Date: Mon, 24 Jun 1996 08:58:32 -0400 (EDT)
From: Louis N Proyect <lnp3-AT-columbia.edu>
Subject: Re: State Capitalism and Cuba


Kevin Cabral:
------------
You're still dodging the question with your normal irritating
personal attacks. I'm interested in your answer. Do you see a
difference between nationalized and socialized (or socialist) forms of
production. Within nationalized forms of production could you draw a
distinct line between what is state capitalist, and what is a degenerate
worker's state. Are any of these categories sufficient to describe some of
the countries we have been talking about (ex. PRC, Vietnam, Cuba)? 

Adam Rose:
---------
Kevin is right.
 
This IS the nub of the question, and you have never put forward an answer.
I think this is because you don't have one that you are happy with . . . 
well, fair enough.

Louis:
-----
First of all, I have made no "personal attacks" except to the
obnoxious ISer from Canada who deserved it. Secondly, I tend to view state
firms in context. A state firm in Algeria or Venezuela for that matter
functions within a network of class relations domestically and
internationally. In Algeria, as I just explained, the context is
capitalism. In Cuba, the context is socialist.

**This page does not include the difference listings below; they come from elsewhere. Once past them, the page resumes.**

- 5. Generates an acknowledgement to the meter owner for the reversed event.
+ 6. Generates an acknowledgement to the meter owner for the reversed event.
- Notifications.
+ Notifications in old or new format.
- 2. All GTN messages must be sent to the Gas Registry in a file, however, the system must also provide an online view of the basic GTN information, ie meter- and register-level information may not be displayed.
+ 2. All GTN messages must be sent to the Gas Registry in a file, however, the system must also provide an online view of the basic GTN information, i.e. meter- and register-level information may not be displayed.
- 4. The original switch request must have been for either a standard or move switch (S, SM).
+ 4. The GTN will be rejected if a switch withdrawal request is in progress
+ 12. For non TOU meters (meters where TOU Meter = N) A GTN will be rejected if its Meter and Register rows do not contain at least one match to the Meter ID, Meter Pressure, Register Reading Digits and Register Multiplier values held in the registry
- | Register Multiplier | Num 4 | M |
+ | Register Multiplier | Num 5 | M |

By the way, Adam would serve his ideological cause a whole lot better by
not throwing "brain stumpers" at me, but by offering a counter-analysis
based on a detailed study of social relations. My methodology is not to
discuss questions like "what is socialism" in the abstract, but to
uncover concrete relations between classes, even to quantify them if need
be.

Adam and Jorn are comfortable raising issues in terms of "how would you
define..." or "what is the difference between...". This is alien to me.
This is the method of petty-bourgeois social scientists. Marxism is much
less interested in fixed categories than it is in revealing motion,
dynamics, and tendencies. Marxism is about *change*.

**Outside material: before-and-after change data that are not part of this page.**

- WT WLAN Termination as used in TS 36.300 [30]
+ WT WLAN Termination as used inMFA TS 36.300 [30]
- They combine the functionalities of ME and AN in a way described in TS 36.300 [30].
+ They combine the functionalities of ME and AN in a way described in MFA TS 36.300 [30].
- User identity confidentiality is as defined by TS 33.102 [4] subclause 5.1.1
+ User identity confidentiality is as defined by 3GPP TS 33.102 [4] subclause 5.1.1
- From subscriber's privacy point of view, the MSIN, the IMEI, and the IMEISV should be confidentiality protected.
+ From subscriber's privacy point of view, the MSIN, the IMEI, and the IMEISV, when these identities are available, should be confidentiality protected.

Adam and Jorn's problem is that they are much too smug to rely on anything
except their own party press which they have been conned into believing is
something like the tablets that Charlton Heston brought down to the
Israelites. Unfortunately, you will not find any Marxist analysis of Cuba
or the more contradictory societies like Algeria in their literature. The
reason for this is that their current has a dismissive attitude toward the
struggles in the Third World. Until the Danish and British workers form
worker's councils under the leadership of the Cliff acolytes, they don't
want to be bothered by all those side-shows in places like Cuba and
Nicaragua.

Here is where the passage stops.